Click to learn more about author Farah Kim.
Although companies are insight-starved and are investing huge amounts of money in setting up data collection and storage infrastructure (tales of data lakes!), they are unable to formulate a Data Quality plan.
In my experience working with enterprise-level clients, the reason behind this is simple — Data Quality is never given the attention it needs.
94 percent of respondents in The Global State of Enterprise Analytics 2020 survey say that data and analytics are important to their organization’s digital transformation efforts.
Yet, a survey by KPMG shows that many CEOs have concerns about the quality of their data.

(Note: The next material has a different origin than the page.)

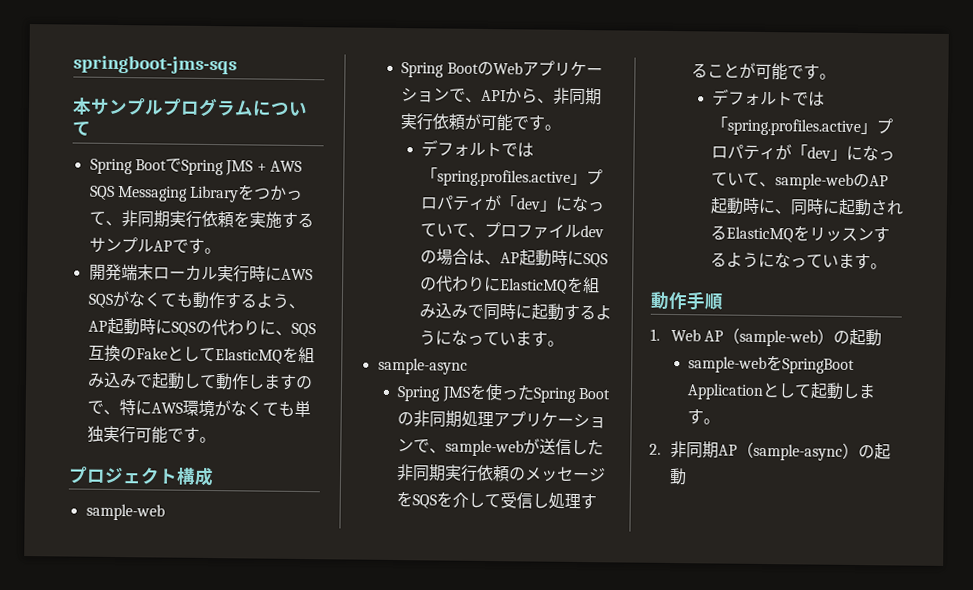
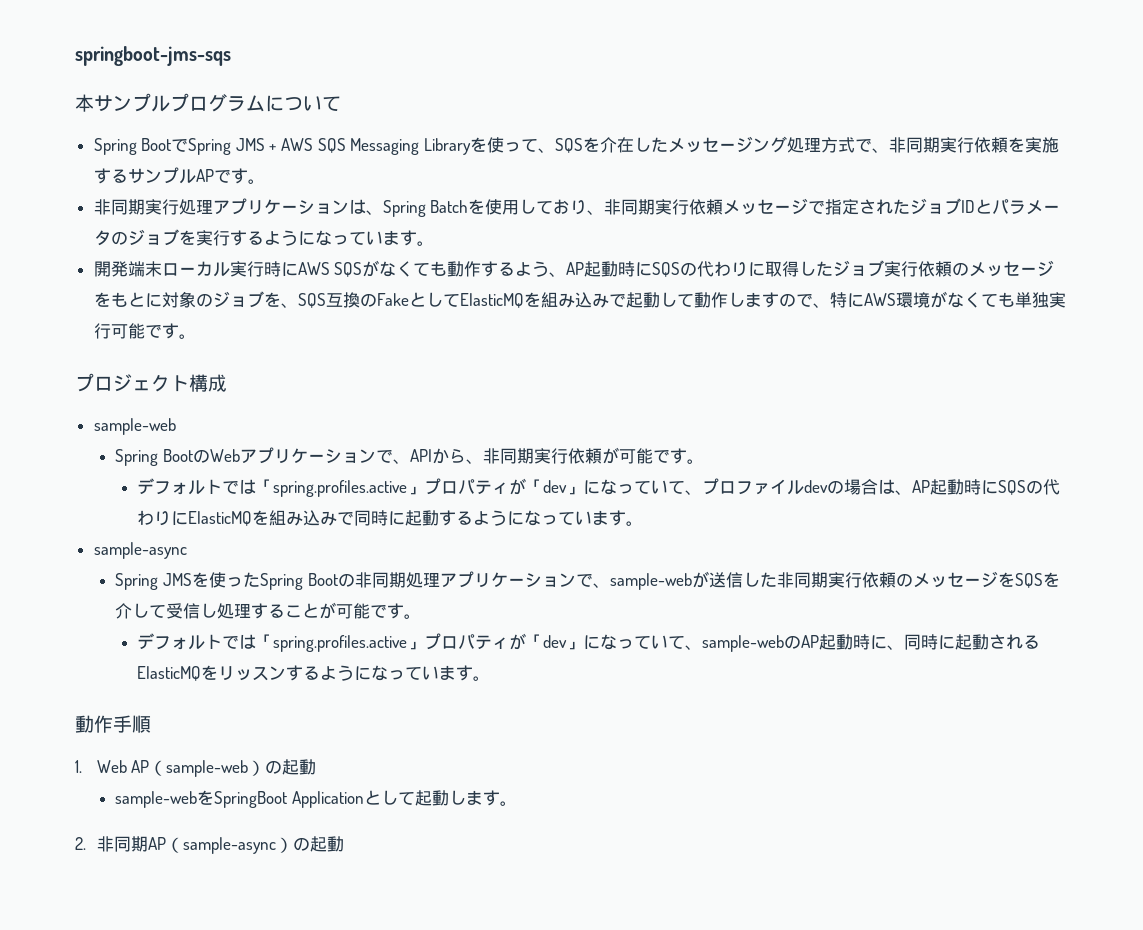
[254,185,304,201] [88,211,106,225] つかって -> [486,136,872,153] 使って、SQSを介在したメッセージング処理方式で
(221, 251) none -> [93,198,1061,217] [93,229,434,246] // 非同期実行処理アプリケーションは、Spring Batchを使用しており、非同期実行依頼メッセージで指定されたジョブIDとパラメータのジョブを実行するようになっています。
(276, 327) none -> [765,260,1055,277] [93,291,281,308] 取得したジョブ実行依頼のメッセージをもとに対象のジョブを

This begs the question: How can an organization achieve its data-driven goals if it does not have data it can trust?
And therein lies the rub.
In this piece, I’ll cover some basics on Data Quality, why it’s often missed, and what you can do about it.
Defining the Often-Missed Aspects of Data Quality
Data Quality is often lost in translation when bigger ideas like data transformation and data privacy are discussed. When companies talk of AI, ML, analytics, etc., they mean high-tech machines, software solutions, cloud structures, and fancy tech innovations. Data Quality only becomes part of the talk when an embarrassing mistake occurs, when insights and analytics give inaccurate results, when customers get angry, or when there’s a threat of a lawsuit because of data compliance violations.
Little do companies realize that Data Quality is not some random objective to tick off. It’s pretty much a reality that is interwoven into the organization’s business process, its culture, its mindset, and its profitability. Businesses start with the goal of being data-driven, but they completely miss the process, the culture, and the intention along the way.
Let me explain this with a real-life example.
A large online e-learning company decided to upgrade its digital infrastructure by replacing its legacy system. The IT department was tasked with the project and worked in isolation. They chose the new system, implemented it, and performed the data ETL, all without coordinating or communicating with business leaders who depended on that data for their day-to-day job. The company attempted a big bang migration. It was too early to celebrate, though. Post-migration, all hell broke loose. Business leaders from marketing, sales, and customer support discovered that key data fields they relied on for metrics were no longer available in the new system. As if that was not enough, they found out that most of the data got duplicated during the migration. A transformation that was supposed to help the company move forward failed spectacularly.
What were the reasons for this failure?
- They made a classic mistake — treating data and technology as an IT responsibility. Business users were not taken into consideration even though they were the true owners of the data.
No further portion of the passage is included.